2/22/09 The Power of One, also known as X of 1, the world record holder for distance traveled in a solar car, 2008-9.

2007 Loon, production solar powered catamaran by Tamarack Lake Electric Boats.

2/20/09, UCF Zenn, U. of Central Florida, Zenn completely solar powered, with air conditioning!

2/19/09, Sunseeker I, flew across the United States in 1990

Sun 21, crossed the Atlantic Ocean in 2007

Solar powered cars are not new, but they may be outnumbered by solar powered boats. The University of Michigan has won the North American Solar Challenge 5 times, in 2008 with their Continuum, the 9th solar car from the University of Micigan. This 2400 mile race from Texas to Canada was completed in just 10 days, averaging 240 miles per day. The car also competed in the 2007 World Solar Challenge, a 3,000 kilometer race across Australia, finishing 7th. After an early crash, they passed 25 cars to finish 7th.

There are many examples of SPEV's, it is not a new technology, but they get better every year. I built my first SPEV in the 1980's with a golf cart and three 30 watt solar panels. I used it for years in my business, and never plugged it in to charge, it's only power was sunshine.
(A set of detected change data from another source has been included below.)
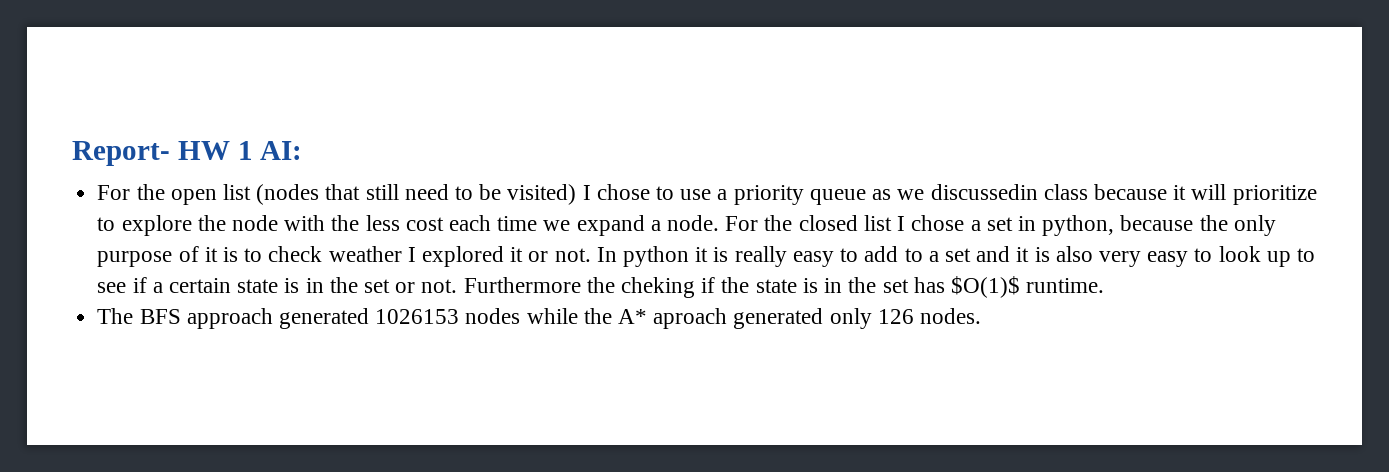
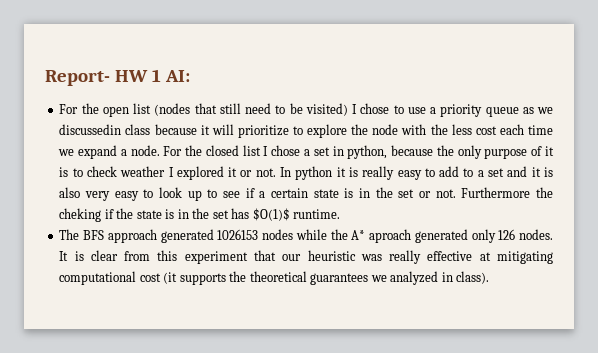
+ It is clear from this experiment that our heuristic was really effective at mitigating computational cost (it supports the theoretical guarantees we analyzed in class).

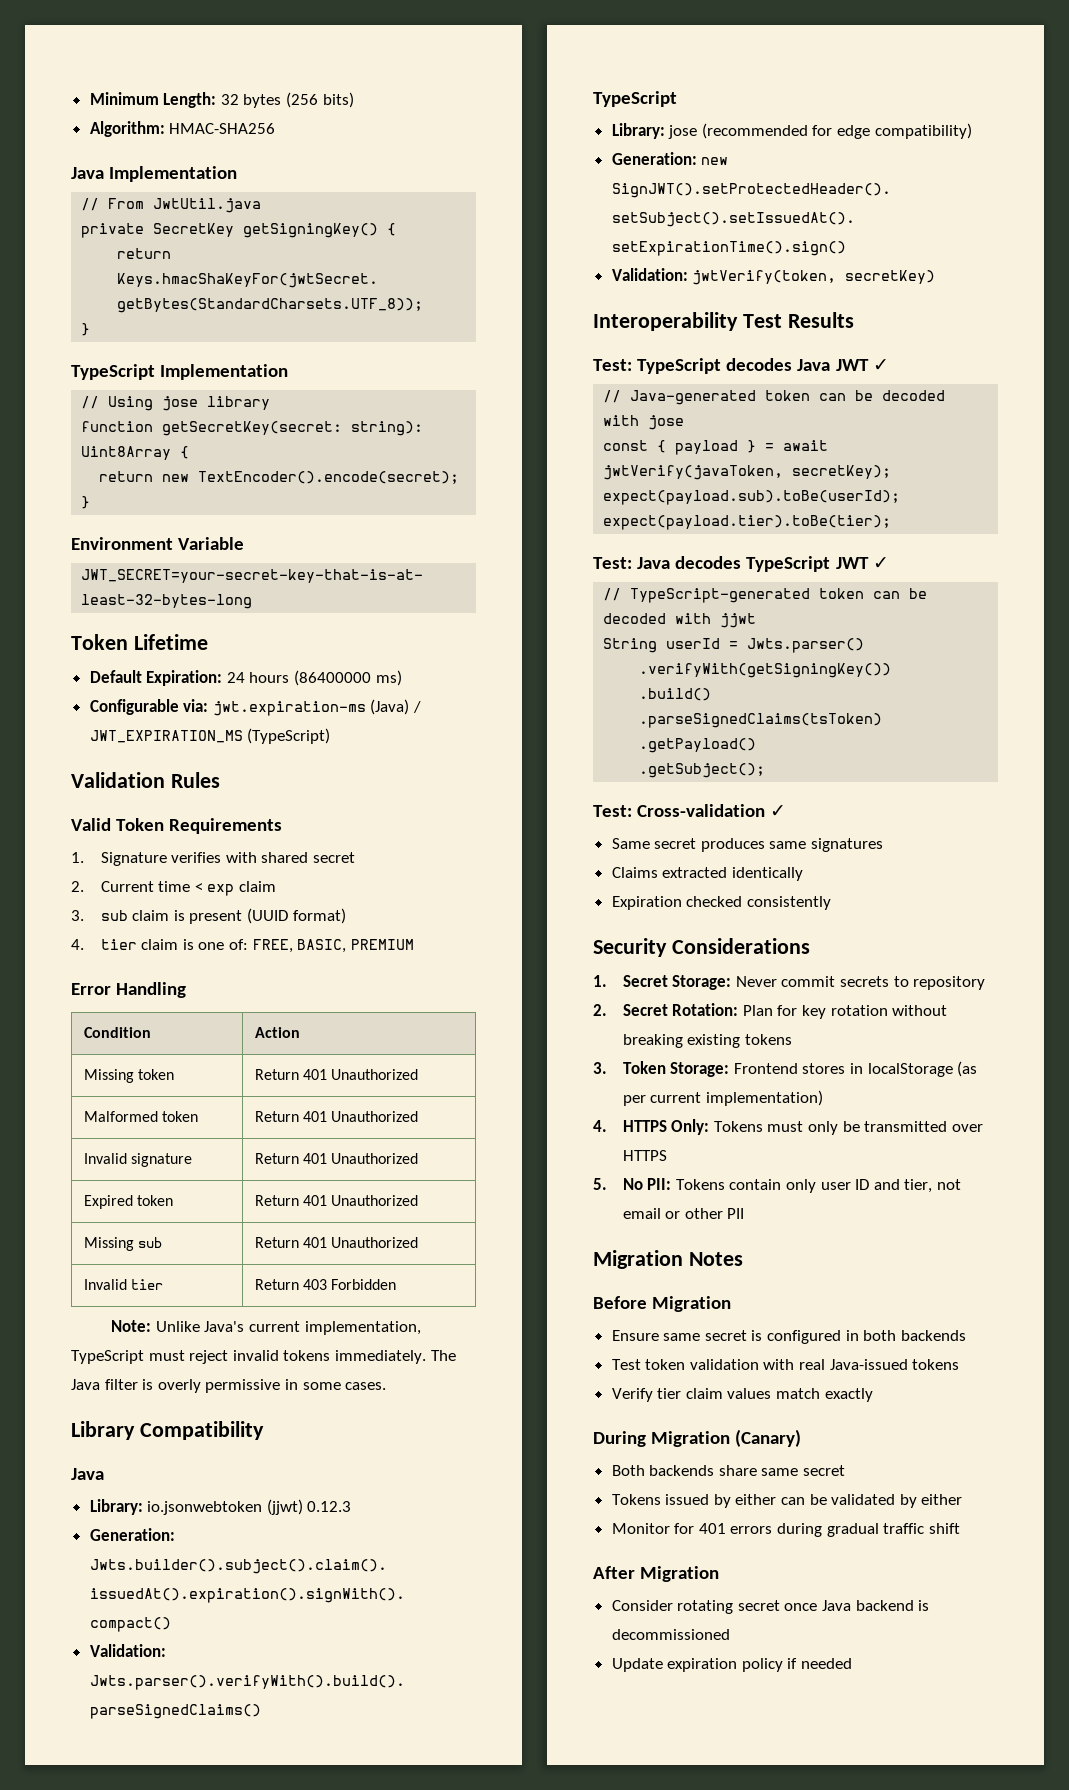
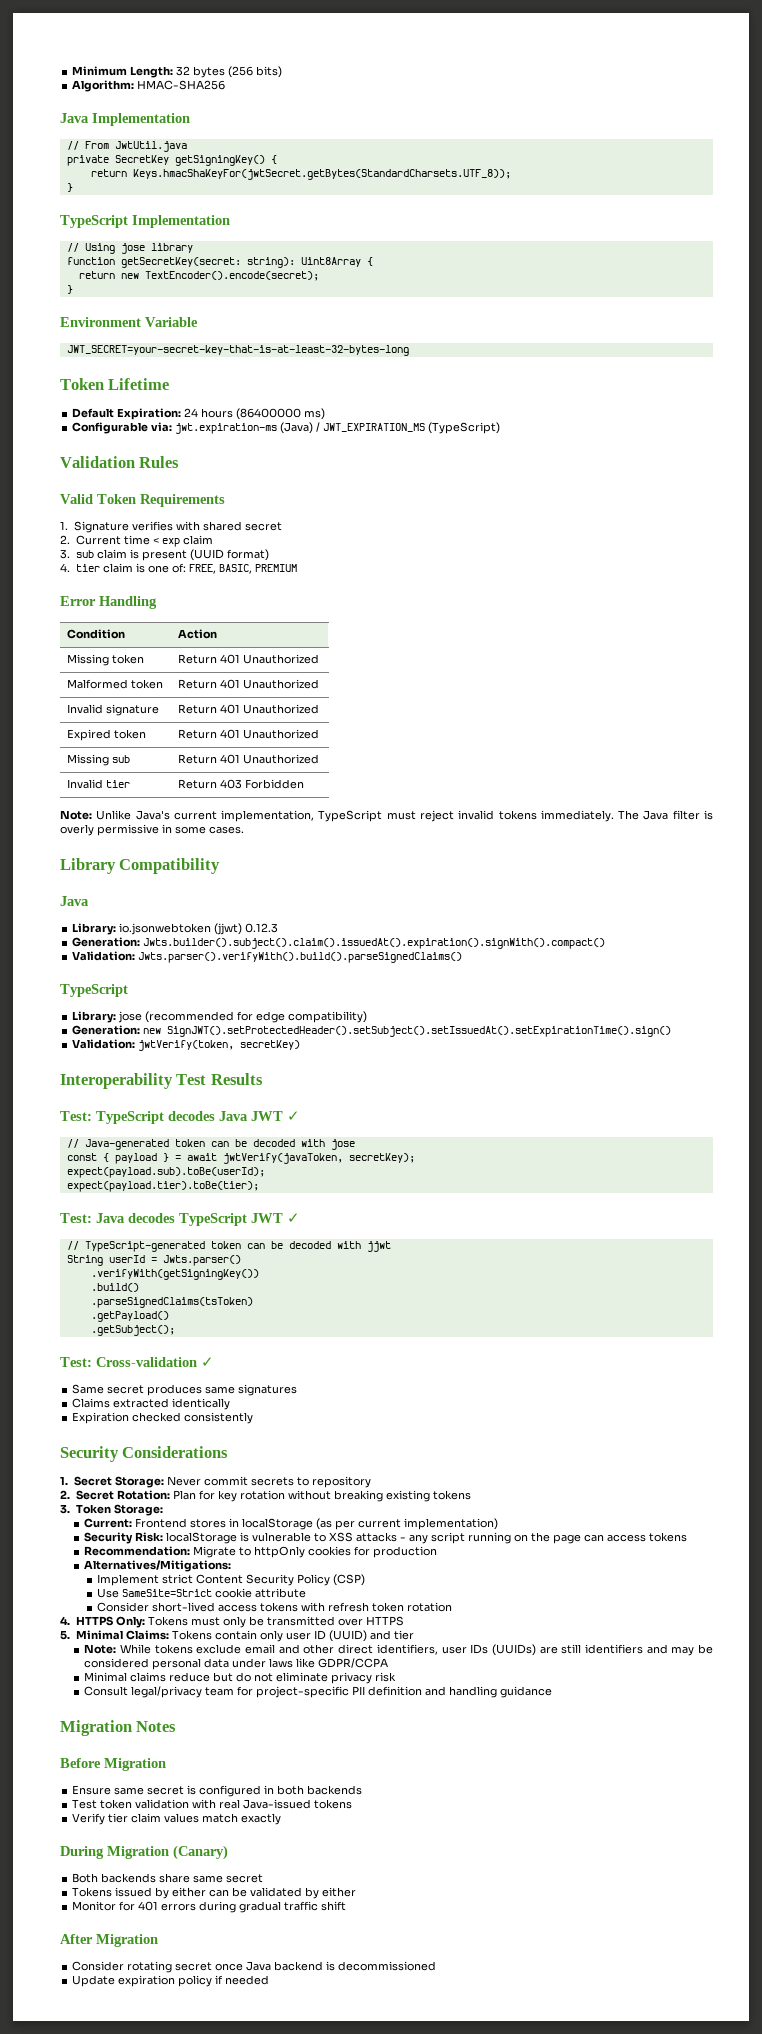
- 3. Token Storage: Frontend stores in localStorage (as per current implementation)
+ 3. Token Storage:
+ Current: Frontend stores in localStorage (as per current implementation)
+ Security Risk: localStorage is vulnerable to XSS attacks - any script running on the page can access tokens
+ Recommendation: Migrate to httpOnly cookies for production
+ Alternatives/Mitigations:
+ Implement strict Content Security Policy (CSP)
+ Use SameSite=Strict cookie attribute
+ Consider short-lived access tokens with refresh token rotation
- 5. No PII: Tokens contain only user ID and tier, not email or other PII
+ 5. Minimal Claims: Tokens contain only user ID (UUID) and tier
+ Note: While tokens exclude email and other direct identifiers, user IDs (UUIDs) are still identifiers and may be considered personal data under laws like GDPR/CCPA
+ Minimal claims reduce but do not eliminate privacy risk
+ Consult legal/privacy team for project-specific PII definition and handling guidance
In 2008, the solar catamaran Sun21 powered across the Atlantic from England to the US, at an average speed of 6 knots, day and night.

There are many SPEV competitions on Earth, one is the World Solar Challenge, where entrants race across Australia on solar power alone, and they are required to NOT break the speed limit (because they can!).

SPEV's have been in use for years. Progress is being made. We already have SPEV's that can carry a human over 200 miles per day as in the Solar Challenge, or several humans across an ocean as the Sun21, or 1 human across the United States as the Sunseeker 1. As technology and batteries improve, the range and speed will increase, and the payload will increase. We are just beginning.